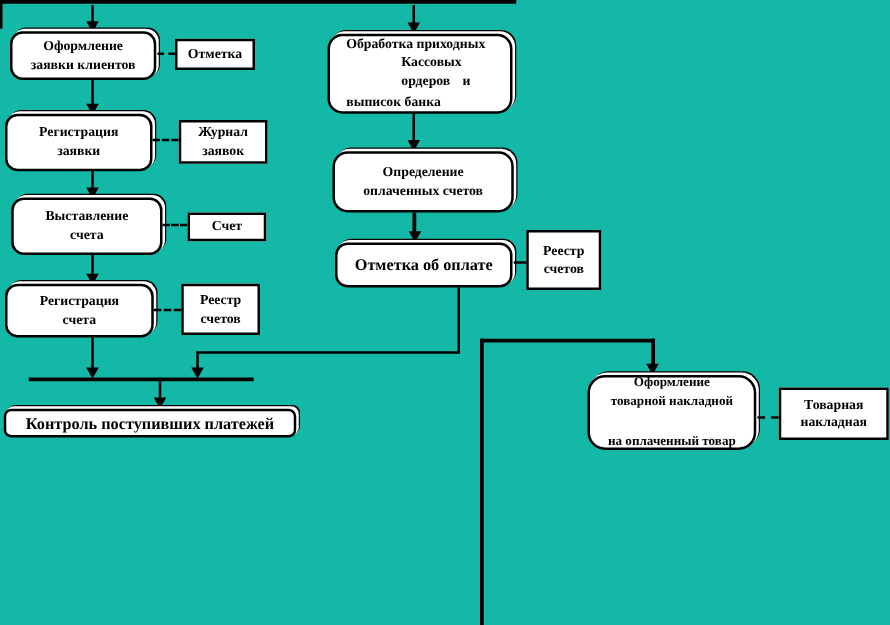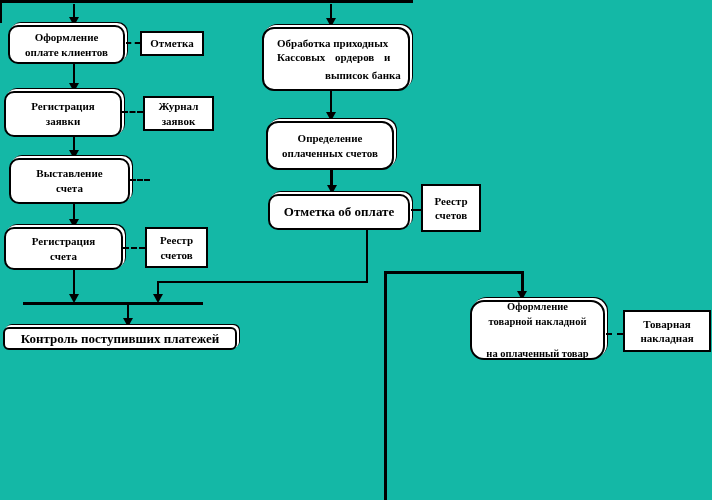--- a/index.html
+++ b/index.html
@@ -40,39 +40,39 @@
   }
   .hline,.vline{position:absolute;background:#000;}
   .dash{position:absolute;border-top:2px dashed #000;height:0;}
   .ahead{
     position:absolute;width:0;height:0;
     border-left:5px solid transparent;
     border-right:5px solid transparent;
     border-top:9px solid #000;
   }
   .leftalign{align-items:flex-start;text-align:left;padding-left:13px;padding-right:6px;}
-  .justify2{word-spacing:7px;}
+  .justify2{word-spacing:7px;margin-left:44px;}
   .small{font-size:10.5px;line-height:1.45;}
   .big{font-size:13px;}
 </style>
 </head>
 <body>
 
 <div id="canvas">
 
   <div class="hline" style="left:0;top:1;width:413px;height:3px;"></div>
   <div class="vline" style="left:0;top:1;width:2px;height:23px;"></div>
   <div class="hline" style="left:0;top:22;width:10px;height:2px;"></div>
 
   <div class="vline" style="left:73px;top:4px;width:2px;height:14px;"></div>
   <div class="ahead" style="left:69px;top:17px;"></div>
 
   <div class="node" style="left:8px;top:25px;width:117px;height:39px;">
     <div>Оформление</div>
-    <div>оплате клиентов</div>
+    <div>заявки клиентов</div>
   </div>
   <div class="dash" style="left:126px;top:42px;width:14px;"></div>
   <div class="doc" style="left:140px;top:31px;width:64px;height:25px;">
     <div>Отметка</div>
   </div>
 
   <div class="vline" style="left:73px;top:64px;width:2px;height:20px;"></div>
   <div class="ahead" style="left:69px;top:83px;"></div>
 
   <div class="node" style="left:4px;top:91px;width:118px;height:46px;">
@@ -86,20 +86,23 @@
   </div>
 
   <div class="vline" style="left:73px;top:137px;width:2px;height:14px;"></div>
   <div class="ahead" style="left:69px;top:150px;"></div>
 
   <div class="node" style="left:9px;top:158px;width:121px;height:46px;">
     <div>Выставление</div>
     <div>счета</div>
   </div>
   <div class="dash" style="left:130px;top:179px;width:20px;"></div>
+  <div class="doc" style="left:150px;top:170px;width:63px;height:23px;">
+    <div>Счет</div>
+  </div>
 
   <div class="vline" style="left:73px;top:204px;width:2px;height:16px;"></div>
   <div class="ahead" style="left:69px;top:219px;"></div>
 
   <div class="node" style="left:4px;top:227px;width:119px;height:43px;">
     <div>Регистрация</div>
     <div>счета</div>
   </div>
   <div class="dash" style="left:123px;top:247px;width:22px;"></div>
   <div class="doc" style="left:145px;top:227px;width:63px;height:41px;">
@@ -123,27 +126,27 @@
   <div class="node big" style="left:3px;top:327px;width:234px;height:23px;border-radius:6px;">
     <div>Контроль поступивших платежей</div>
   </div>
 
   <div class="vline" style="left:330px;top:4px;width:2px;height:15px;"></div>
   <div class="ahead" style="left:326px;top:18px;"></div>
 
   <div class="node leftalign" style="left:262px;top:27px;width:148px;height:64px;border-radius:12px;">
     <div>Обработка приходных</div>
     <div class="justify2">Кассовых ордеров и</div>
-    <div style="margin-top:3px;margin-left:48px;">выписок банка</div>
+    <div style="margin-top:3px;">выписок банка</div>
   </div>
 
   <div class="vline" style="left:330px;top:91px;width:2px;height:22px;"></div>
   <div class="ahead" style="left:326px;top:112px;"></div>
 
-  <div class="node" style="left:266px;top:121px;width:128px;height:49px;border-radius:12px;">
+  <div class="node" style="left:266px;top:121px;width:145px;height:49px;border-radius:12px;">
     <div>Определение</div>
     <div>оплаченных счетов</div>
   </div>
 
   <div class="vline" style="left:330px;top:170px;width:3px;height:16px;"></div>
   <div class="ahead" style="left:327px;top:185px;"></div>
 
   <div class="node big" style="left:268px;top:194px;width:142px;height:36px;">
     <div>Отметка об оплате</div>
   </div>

Task to complete:
Wherever "оплате" occurs in the records above, copy the line it sits in.

Completed task:
-    <div>оплате клиентов</div>
     <div>Отметка об оплате</div>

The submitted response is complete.